Screenshot: Chimera Squad
Screenshot: Chimera Squad

Meski begitu, saya pribadi memang tidak memilih game untuk dimainkan dari popularitasnya. Saya sendiri tertarik membeli Chimera Squad karena pengalaman saya yang sangat berkesan saat memainkan Enemy Unknown ataupun XCOM 2.

Terakhir, sebelum kita masuk ke reviewnya, saya harus katakan bahwa, meski saya sangat menyukai Turn-Based Tactics; genre ini mungkin memang bukan yang paling favorit buat saya pribadi. Pasalnya, saya mencintai game-game yang tidak hanya asyik dari segi gameplay tapi juga menyuguhkan kedalaman cerita dan lore seperti Pillars of Eternity, Divinity: Original Sin, trilogi The Witcher, ataupun seri Mass Effect. Di sisi lain, Turn-Based Tactics seperti seri XCOM memang biasanya tidak berhasil mengikat saya dari segi kompleksitas cerita dan lore-nya — hanya dari sisi gameplay-nya saja yang menyenangkan untuk dipelajari.

Oh iya, inilah spesifikasi PC saya saat memainkan Chimera Squad:

CPU: AMD Ryzen 5 3600
Motherboard: GIGABYTE AB-350 Gaming 3
Kartu Grafis: Palit GeForce RTX 2070 Super JS
Memory: G Skill 16GB 3200MHz (running @3600MHz).
Storage: ADATA SX8200 PCIe SSD 1TB
Monitor: ASUS VG258QR (@144Hz)

Visualisasi Grafis dan Performa: 73/100

Nyatanya, game-game Turn-Based Strategy mungkin memang tidak menyuguhkan kecantikan grafis sebagai daya tarik utama — setidaknya jika dibanding Action RPG, FPS, ataupun genre-genre lainnya yang lebih ramah untuk kalangan gamer mainstream. 

Demikian juga Chimera Squad ini. Apalagi jika saya bandingkan dengan beberapa game yang saya mainkan sebelum Chimera Squad dalam 1 tahun terakhir ini. Assassin’s Creed Odyssey, The Outer Worlds, Doom Eternal, ataupun Borderlands 3 jauh lebih superior dalam urusan memanjakan mata Anda. Meski begitu, grafisnya juga tidak menyedihkan meski tak fantastis seperti Darksiders Genesis, Tales of Vesperia: Definitive Edition, ataupun Wolcen: Lords of Mayhem yang juga saya mainkan beberapa waktu belakangan.

Screenshot: Chimera Squad
Screenshot: Chimera Squad

Chimera Squad menawarkan environment yang bisa dihancurkan. Tembok-tembok yang digunakan untuk berlindung juga bisa dihancurkan dengan menggunakan granat. Environment yang dinamis ini tak hanya menyenangkan untuk dilihat tetapi juga menambah kompleksitas gameplay.

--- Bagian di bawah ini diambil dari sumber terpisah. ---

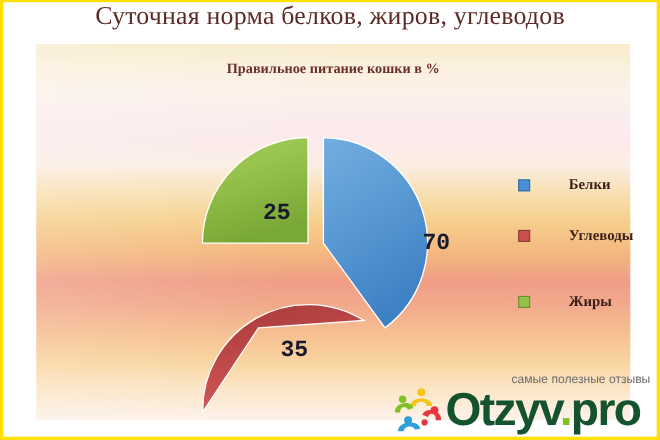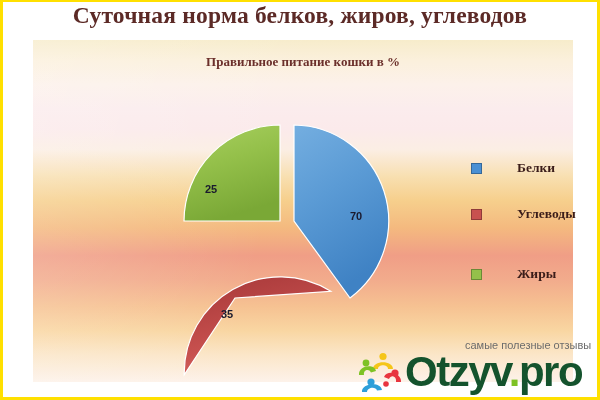--- a/index.html
+++ b/index.html
@@ -35,7 +35,7 @@
     width: 600px;
     text-align: center;
     font-family: "Liberation Serif", serif;
-    font-weight: bold;
+    font-weight: normal;
     font-size: 23.5px;
     letter-spacing: 0.2px;
     color: #5c2a26;

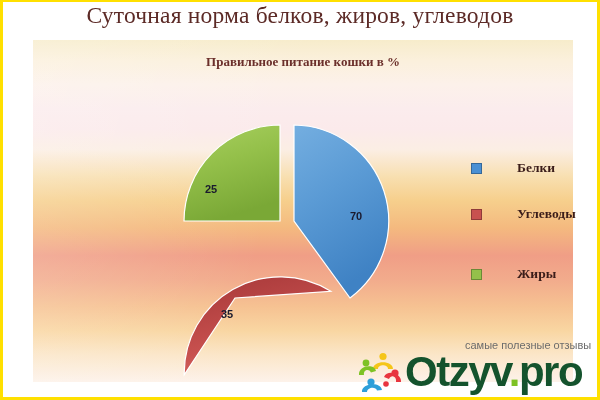--- a/index.html
+++ b/index.html
@@ -101,11 +101,12 @@
   }
   .slice-value {
     position: absolute;
-    font-family: Liberation Sans, sans-serif;
-    font-weight: bold;
-    font-size: 11px;
+    font-family: Liberation Mono, monospace;
+    font-weight: bold;
+    font-size: 21px;
     color: #1a1a2e;
     z-index: 6;
+    margin-left: 34px;
   }
   .v-blue  { left: 317px; top: 170px; }
   .v-green { left: 172px; top: 143px; }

Di sisi lain, karena grafisnya yang tidak bombastis, Chimera Squad juga jadi cukup ramah terhadap PC kelas menengah ataupun bawah. Saya juga tidak merasakan ada masalah apapun soal performanya — mengingat game-game bergrafis sederhana juga bisa saja bermasalah dengan performanya seperti yang saya rasakan dengan PoE 2: Deadfire.

Jika berbicara soal Chimera Squad, tidak sedikit orang-orang yang membandingkannya dengan Gears Tactics — yang memang dirilis dalam waktu berdekatan dan memiliki genre yang sama. Berbicara soal grafisnya, Gears Tactics nampaknya menyuguhkan grafis yang lebih fantastis — setidaknya dari video-video yang saya lihat karena saya memang belum memainkannya. Mungkin lain kali saya akan menuliskan reviewnya jika saya sudah memainkannya nanti.

Screenshot: Chimera Squad
Screenshot: Chimera Squad

Gameplay: 70/100

Dari sisi gameplay, Chimera Squad memang faktanya lebih sederhana ketimbang XCOM 2 ataupun Enemy Unknown (EU). Namun, bukan berarti gameplay-nya menyedihkan juga. Saya bahkan menghargai upaya Firaxis dalam usahanya membuat gameplay yang berbeda dari XCOM 2 ataupun EU.

Di dua game sebelumnya, strategi dan perhitungan Anda diuji dari 2 sisi (dari sisi membangun fasilitas dan dari strategi saat pertempuran). Penyederhanaan dari Chimera Squad yang lebih terasa adalah dalam hal strategi di luar pertempuran. Meski penyederhanaan strategi di dalam pertempuran juga cukup terasa, seperti equipment yang variasinya tak sebanyak XCOM 2, Chimera Squad tetap memaksa saya memelajari gameplay dan berpikir matang di setiap turn.

Screenshot: Chimera Squad
Screenshot: Chimera Squad

Jika di dua game sebelumnya, turn Anda dibagi jadi masing-masing kubu sehingga Anda bisa memilih sendiri karakter di kubu Anda yang ingin dijalankan lebih dulu. Di Chimera Squad, turn ini dibagi jadi masing-masing karakter. Hal inilah yang pembeda terbesar yang saya rasakan antara Chimera Squad dengan game-game XCOM modern lainnya. Pasalnya, perbedaan turn ini jadi memaksa Anda untuk memerhatikan urutan jalan jadi lebih seksama dan berhati-hati.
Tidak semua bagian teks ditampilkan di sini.